---------- EXTRACTED ENTRIES ----------

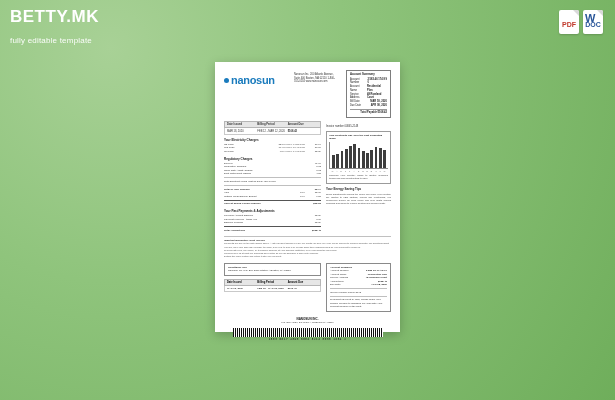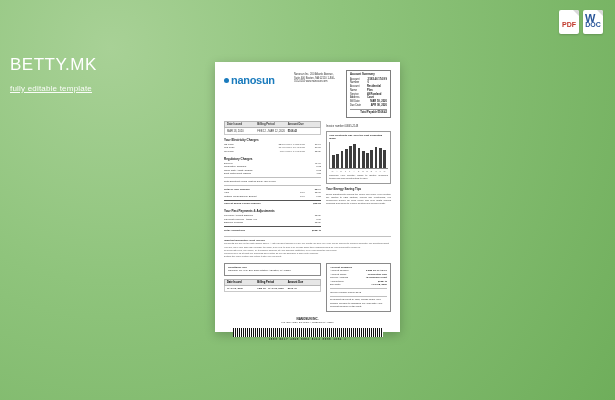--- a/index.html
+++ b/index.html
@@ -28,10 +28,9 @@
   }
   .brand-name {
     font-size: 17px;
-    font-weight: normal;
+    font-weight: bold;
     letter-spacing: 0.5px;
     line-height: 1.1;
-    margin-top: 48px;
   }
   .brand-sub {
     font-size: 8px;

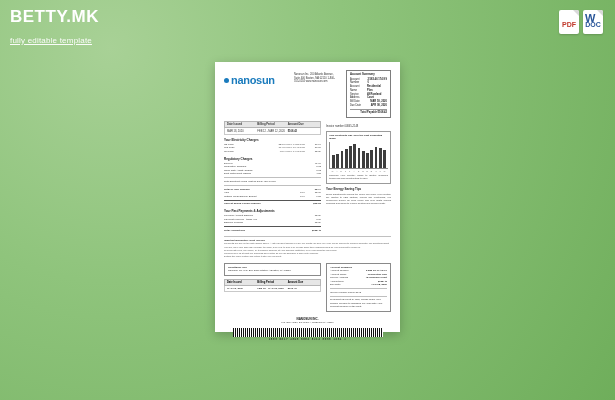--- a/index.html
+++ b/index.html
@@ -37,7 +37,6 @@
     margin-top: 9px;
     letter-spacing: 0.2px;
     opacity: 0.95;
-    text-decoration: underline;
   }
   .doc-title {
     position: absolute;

----------

▸ **ASSIGNMENT**
Your answer must be a verbatim copy of the entries above, with no images included.

▸ **TASK SOLUTION**
--- a/index.html
+++ b/index.html
@@ -28,10 +28,9 @@
   }
   .brand-name {
     font-size: 17px;
-    font-weight: normal;
+    font-weight: bold;
     letter-spacing: 0.5px;
     line-height: 1.1;
-    margin-top: 48px;
   }
   .brand-sub {
     font-size: 8px;

--- a/index.html
+++ b/index.html
@@ -37,7 +37,6 @@
     margin-top: 9px;
     letter-spacing: 0.2px;
     opacity: 0.95;
-    text-decoration: underline;
   }
   .doc-title {
     position: absolute;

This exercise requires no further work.